New York City faces polio because city officials have been unable to vaccine vulnerable groups against monkeypox. They also need to adjust to the new COVID-19 guidelines.

“We are dealing with a trifecta,” Mayor Eric Adams said Friday on CNN. “COVID is still very much here. Polio, we have identified polio in our sewage, and we’re still dealing with the monkeypox crisis. However, the team is present. And we’re coordinating and we’re addressing the threats as they come before us, and we’re prepared to deal with them with the assistance of Washington, D.C.”

After British health officials reported that the virus had spread to London, but no case was found in London, the New York City announcement regarding the discovery of the Polio virus comes just a few hours after the British Health Authorities announced the news about the New York City outbreak. Tuesday’s announcement allowed children between the ages of 1 and 9 in London to be eligible for booster doses.

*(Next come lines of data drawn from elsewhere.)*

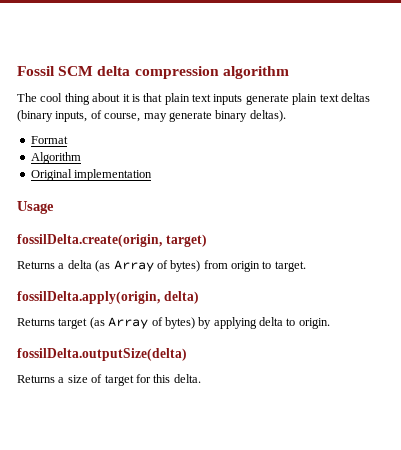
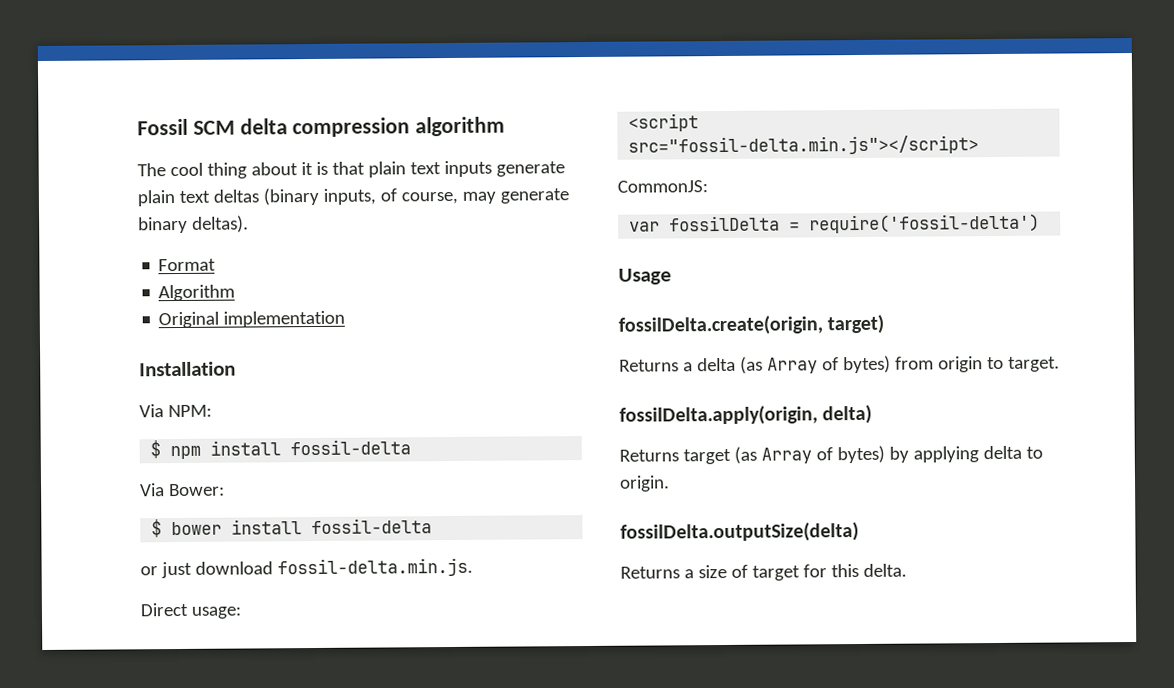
(153, 175) none -> [139,361,236,377] [139,404,212,418] [150,439,412,460] [140,483,225,497] [151,518,433,538] [140,557,473,579] [140,602,242,619] [628,113,700,132] [628,135,980,156] [617,180,708,193] [629,213,1041,234] // Installation // Via NPM: // $ npm install fossil-delta // Via Bower: // $ bower install fossil-delta // or just download fossil-delta.min.js. // Direct usage: // <script src="fossil-delta.min.js"></script> // CommonJS: // var fossilDelta = require('fossil-delta')

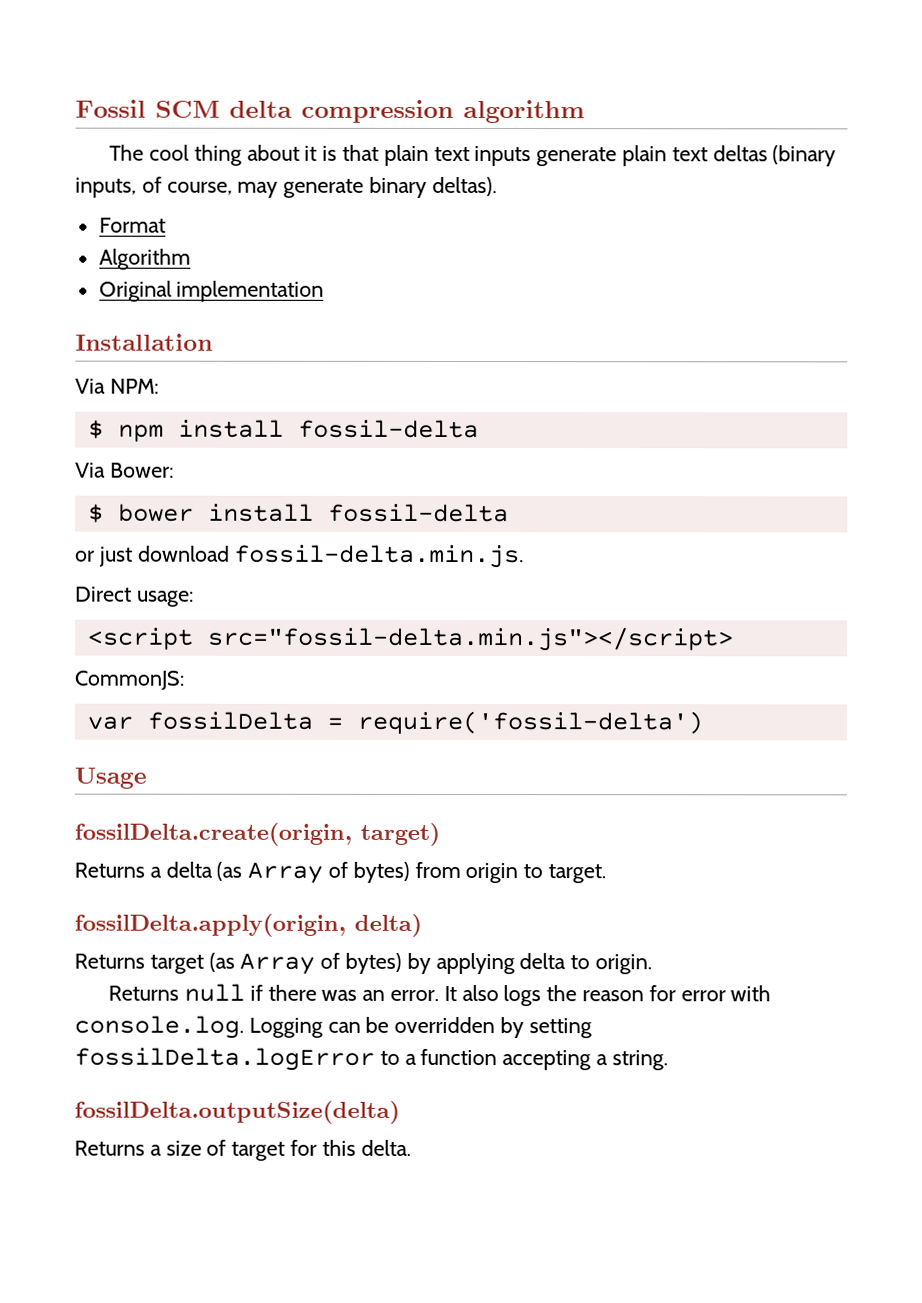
(670, 483) none -> [108,983,772,1007] [74,1015,592,1039] [74,1047,668,1071] // Returns null if there was an error. It also logs the reason for error with console.log. Logging can be overridden by setting fossilDelta.logError to a function accepting a string.

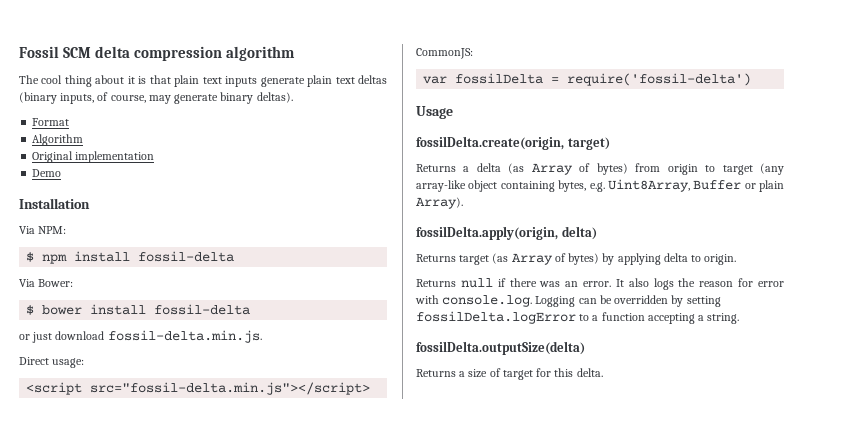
(325, 291) none -> [32,169,62,177] // Demo
[548,864,607,884] target. -> [722,163,784,175] [416,179,784,192] [416,197,463,209] target (any array-like object containing bytes, e.g. Uint8Array, Buffer or plain Array).

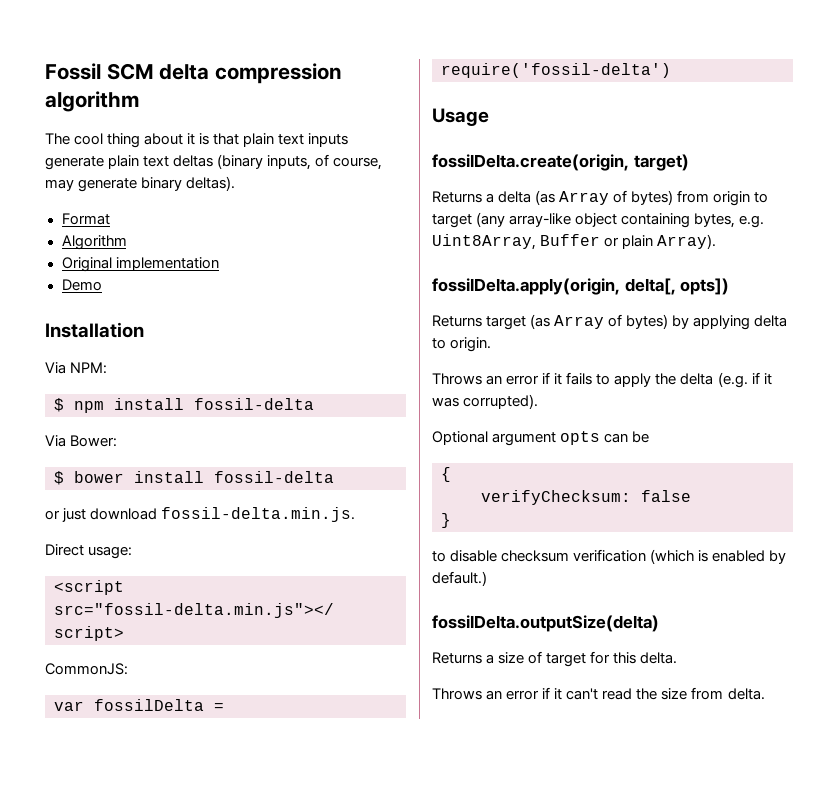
[561,226,597,240] delta) -> [624,278,730,295] delta[, opts])
[416,278,784,290] [415,295,721,307] [416,311,740,324] Returns null if there was an error. It also logs the reason for error with console.log. Logging can be overridden by setting fossilDelta.logError to a function accepting a string. -> [432,372,772,388] [432,394,539,409] [432,431,650,446] [441,467,451,482] [481,490,691,505] [441,513,451,528] [432,549,787,564] [432,571,487,586] Throws an error if it fails to apply the delta (e.g. if it was corrupted). // Optional argument opts can be // { // verifyChecksum: false // } // to disable checksum verification (which is enabled by default.)
(603, 372) none -> [432,687,765,700] // Throws an error if it can't read the size from delta.

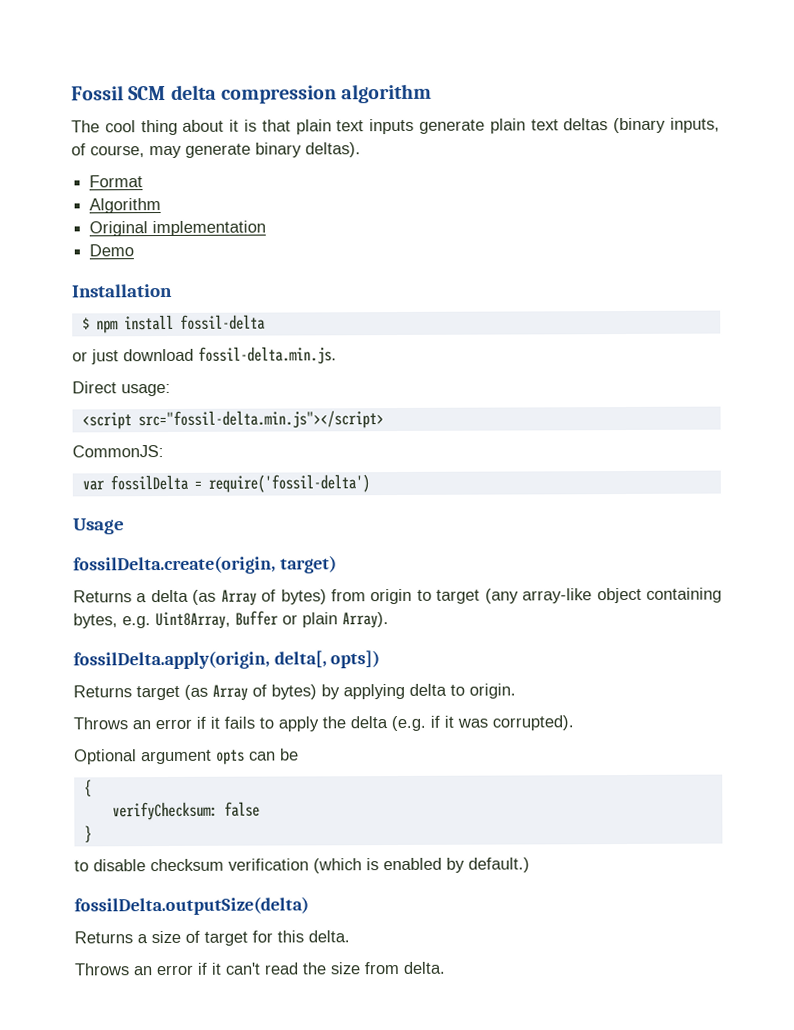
[45,362,108,374] // Via NPM: -> (173, 290) none
[45,435,118,447] [54,471,334,485] // Via Bower: // $ bower install fossil-delta -> (266, 322) none

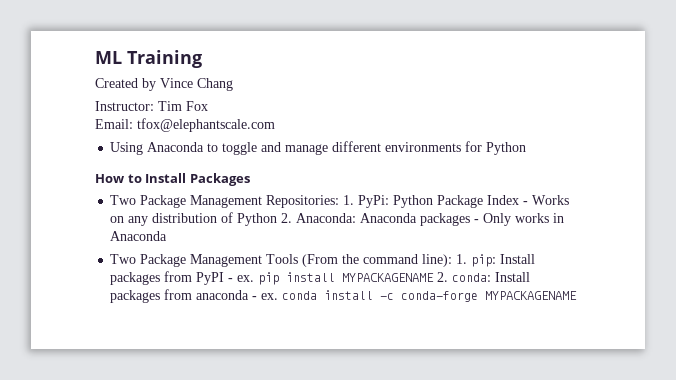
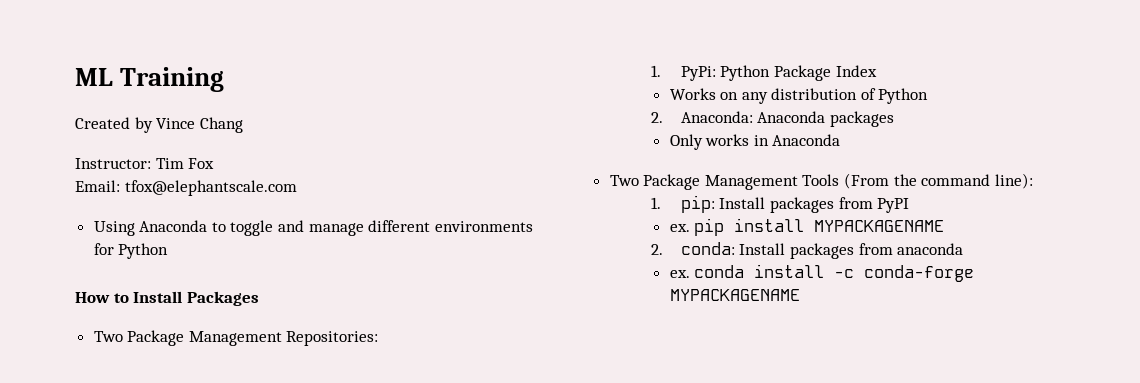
(340, 201) none -> (379, 338) //
[523,201,529,205] - -> (877, 71) //
(278, 219) none -> (929, 96) //
[474,219,480,223] - -> (894, 119) //
(453, 260) none -> (1033, 181) //
[228,278,234,282] - -> (910, 205) //
(435, 277) none -> (945, 226) //
[252,296,258,300] - -> (964, 249) //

A polio-infection in Rockland County near New York caused paralysis for one New Yorker weeks back. The virus was found in wastewater samples taken in Rockland County and Orange County in June.

Although most people who have been infected by polio do not experience symptoms, others can be exposed for days to weeks. Vaccination offers strong protection and authorities urged people who haven’t gotten the shots to seek one immediately.

Learn More In the COVID-19 Era, parents are faced with difficult choices about school. Here’s How People Made the Same Decisions When It Came to Polio

Based on past outbreaks, it is possible that hundreds of people in the state have gotten polio and don’t know it, officials said.

Polio was once one of the nation’s most feared diseases, with annual outbreaks causing thousands of cases of paralysis. This disease is most common in children.

In 1955 vaccines were made available. The Centers for Disease Control and Prevention reported that a national campaign to reduce the U.S. annual case to under 100 cases in the 1960s and less than 10 by the 1970s.

Only a small number of people with polio experience paralysis. Paralysis can lead to death in between 5-10%.

New York State law requires all schoolchildren to be vaccinated against polio. But Rockland, Orange and other counties have been identified as vaccine centers.